Your assignment => Go through the records below and return each line that has "body" in it.

Records for this exercise =>
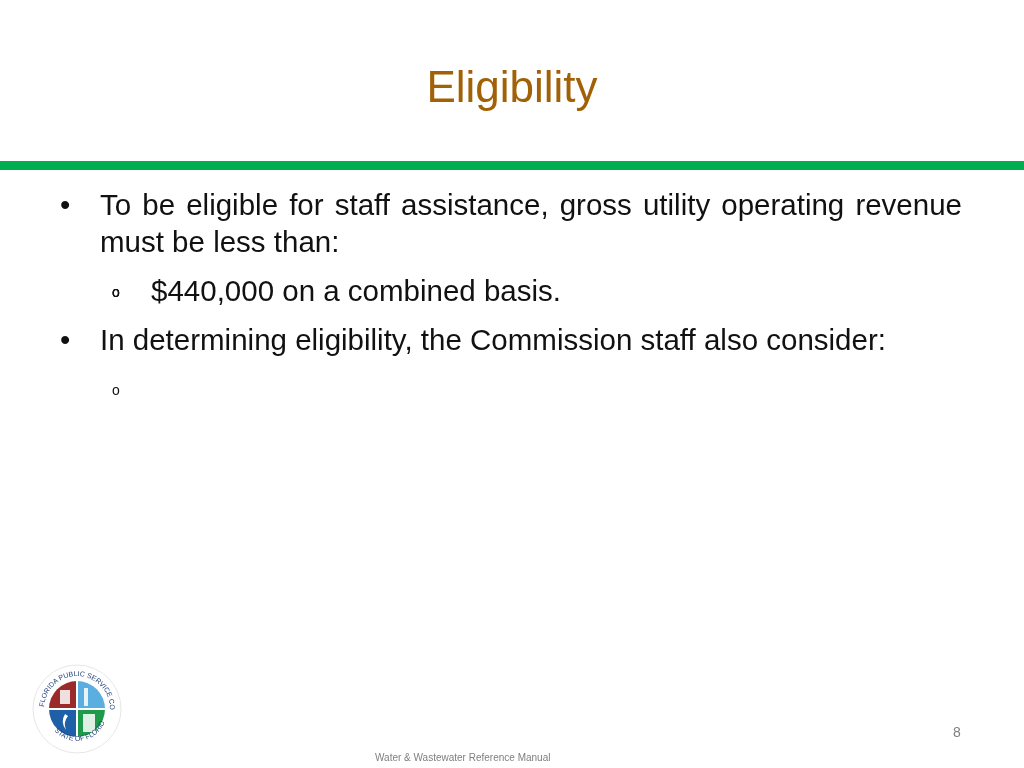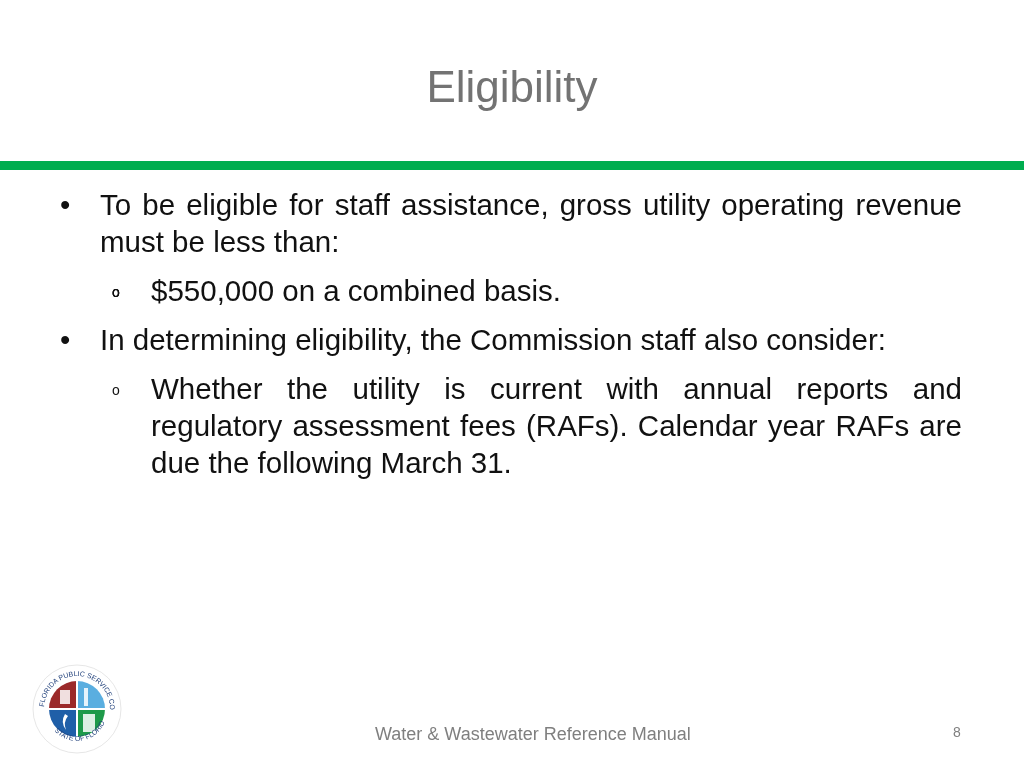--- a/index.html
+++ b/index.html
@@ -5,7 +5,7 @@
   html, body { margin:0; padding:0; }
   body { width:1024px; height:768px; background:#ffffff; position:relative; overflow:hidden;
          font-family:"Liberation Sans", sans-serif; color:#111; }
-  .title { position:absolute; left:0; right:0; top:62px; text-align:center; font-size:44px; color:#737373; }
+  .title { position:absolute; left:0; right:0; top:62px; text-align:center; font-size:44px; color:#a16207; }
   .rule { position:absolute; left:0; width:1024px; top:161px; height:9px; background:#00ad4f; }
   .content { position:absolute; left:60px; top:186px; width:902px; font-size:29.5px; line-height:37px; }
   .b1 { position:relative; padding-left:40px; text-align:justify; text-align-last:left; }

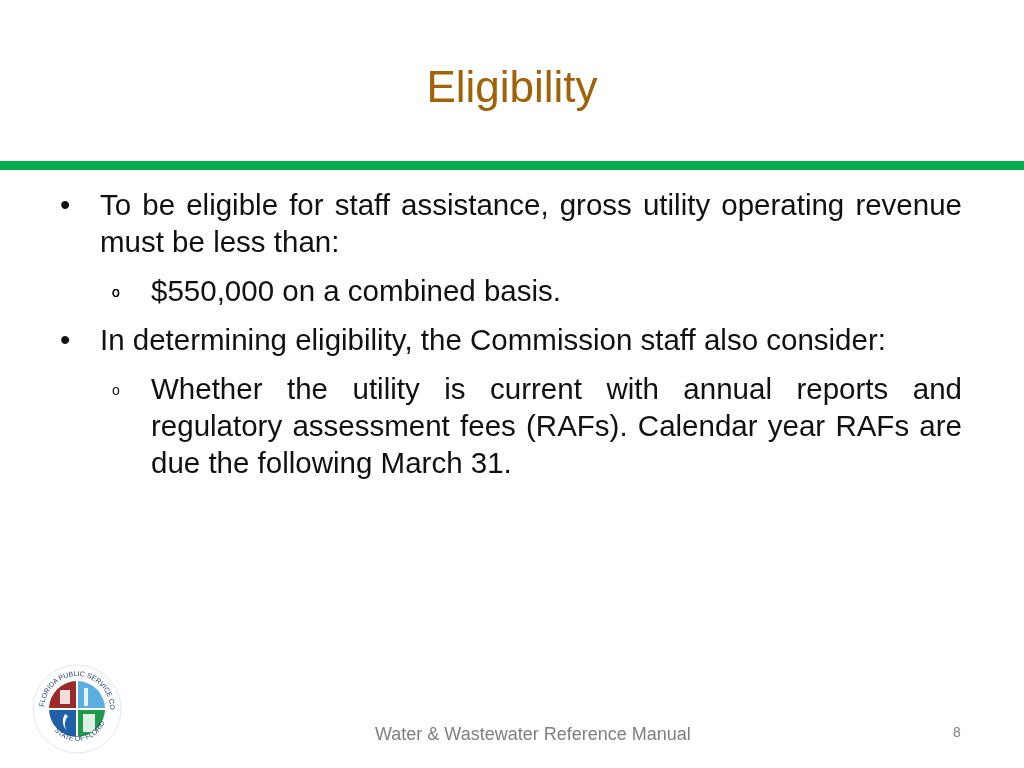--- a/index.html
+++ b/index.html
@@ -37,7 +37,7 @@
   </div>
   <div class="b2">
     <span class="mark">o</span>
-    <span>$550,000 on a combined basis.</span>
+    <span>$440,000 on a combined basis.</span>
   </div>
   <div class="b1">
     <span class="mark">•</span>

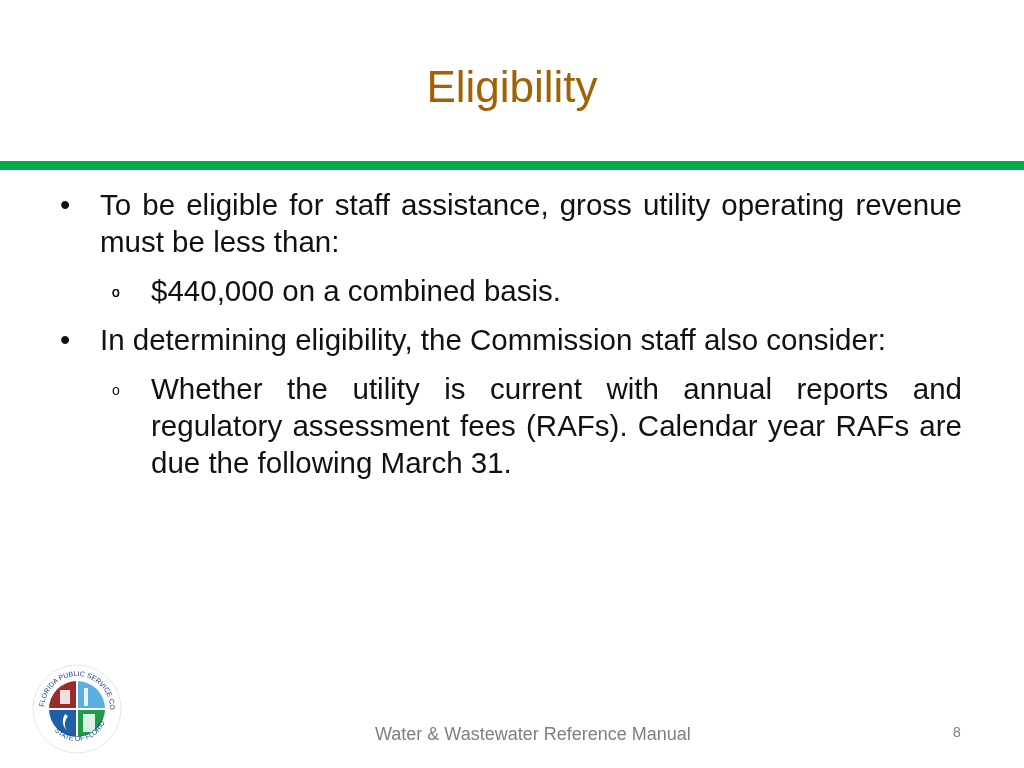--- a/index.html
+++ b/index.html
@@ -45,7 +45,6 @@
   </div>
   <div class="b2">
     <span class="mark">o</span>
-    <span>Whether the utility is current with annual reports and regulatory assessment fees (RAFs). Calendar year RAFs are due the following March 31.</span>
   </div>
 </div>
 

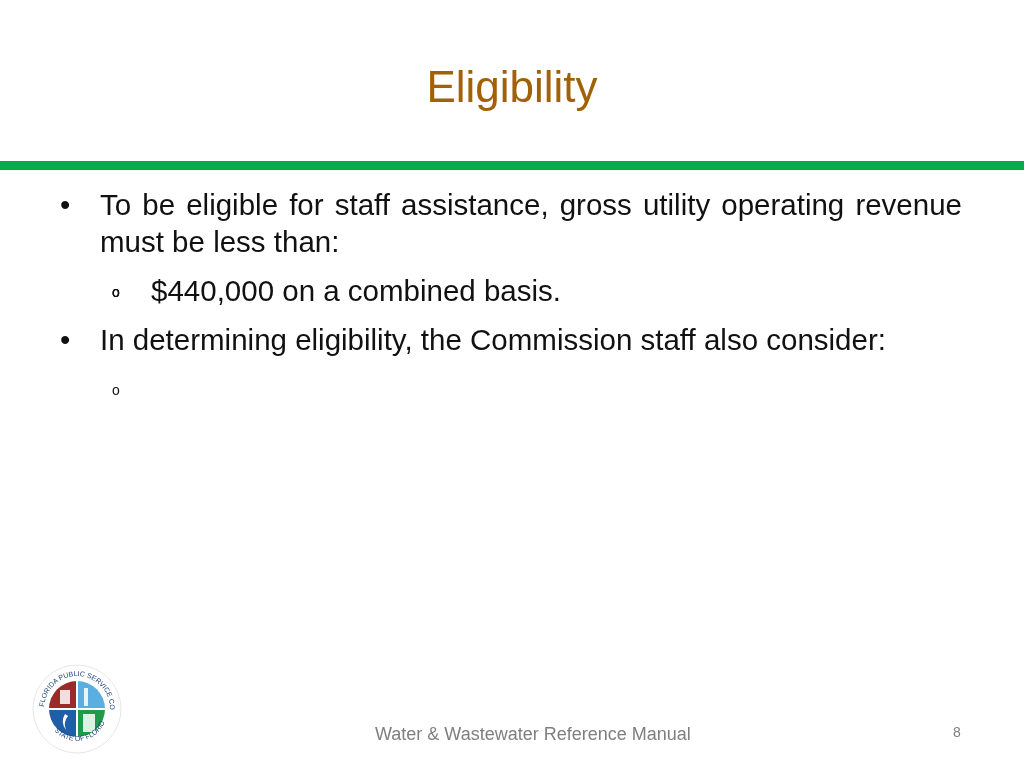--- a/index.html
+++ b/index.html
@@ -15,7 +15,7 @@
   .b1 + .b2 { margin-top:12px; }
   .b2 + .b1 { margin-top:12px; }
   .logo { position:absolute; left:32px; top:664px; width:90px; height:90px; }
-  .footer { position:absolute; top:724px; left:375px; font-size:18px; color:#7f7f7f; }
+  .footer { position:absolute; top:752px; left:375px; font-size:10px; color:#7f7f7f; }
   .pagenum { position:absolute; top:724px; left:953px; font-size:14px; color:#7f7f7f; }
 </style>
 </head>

==

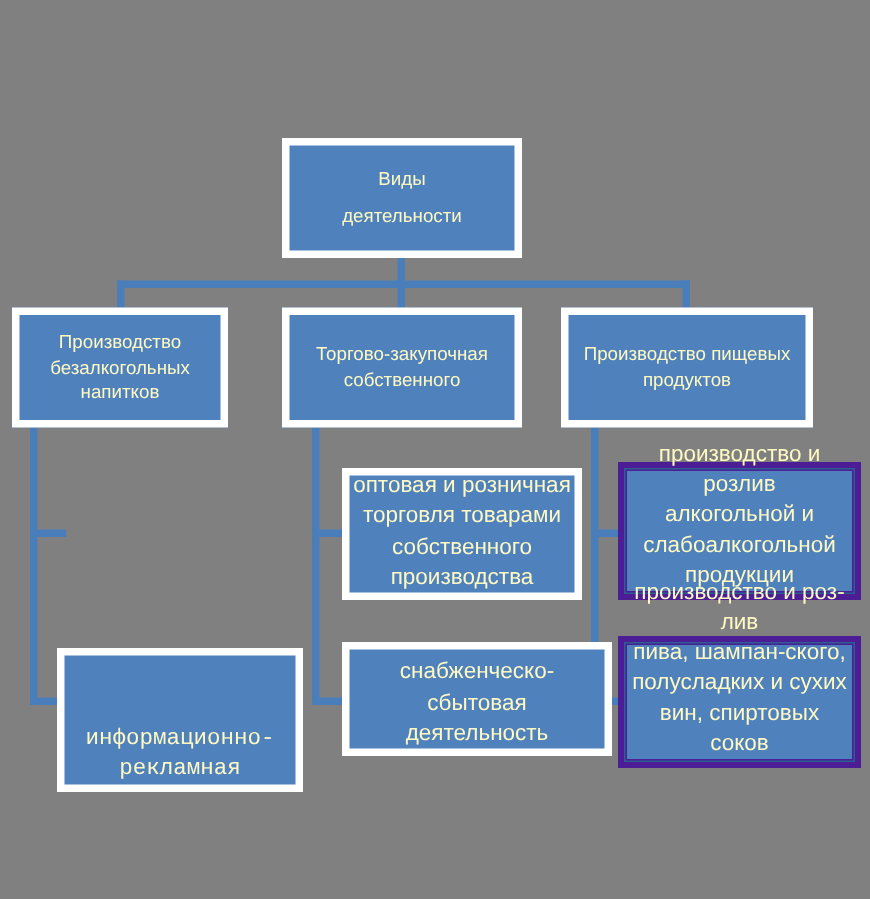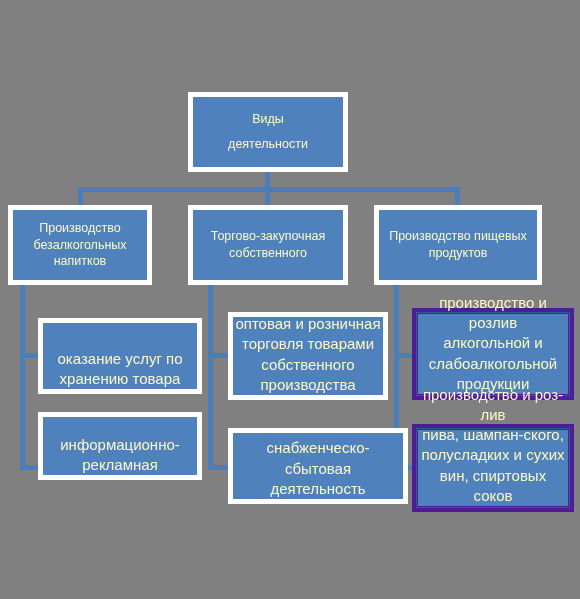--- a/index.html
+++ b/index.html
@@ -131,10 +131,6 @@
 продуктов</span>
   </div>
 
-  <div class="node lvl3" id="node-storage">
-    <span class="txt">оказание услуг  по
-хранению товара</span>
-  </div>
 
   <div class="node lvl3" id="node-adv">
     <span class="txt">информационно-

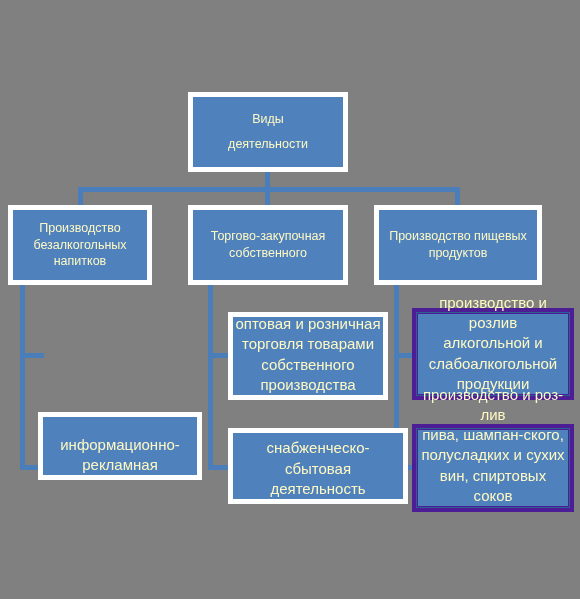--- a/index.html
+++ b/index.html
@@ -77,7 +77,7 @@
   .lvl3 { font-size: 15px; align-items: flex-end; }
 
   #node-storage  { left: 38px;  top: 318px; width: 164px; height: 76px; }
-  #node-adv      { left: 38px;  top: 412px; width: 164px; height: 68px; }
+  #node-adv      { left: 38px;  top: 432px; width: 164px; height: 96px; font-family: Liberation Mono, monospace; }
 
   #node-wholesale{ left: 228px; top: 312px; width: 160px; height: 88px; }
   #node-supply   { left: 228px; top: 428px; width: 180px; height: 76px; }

Task output =>
   html, body { margin:0; padding:0; }
   body { width:1024px; height:768px; background:#ffffff; position:relative; overflow:hidden;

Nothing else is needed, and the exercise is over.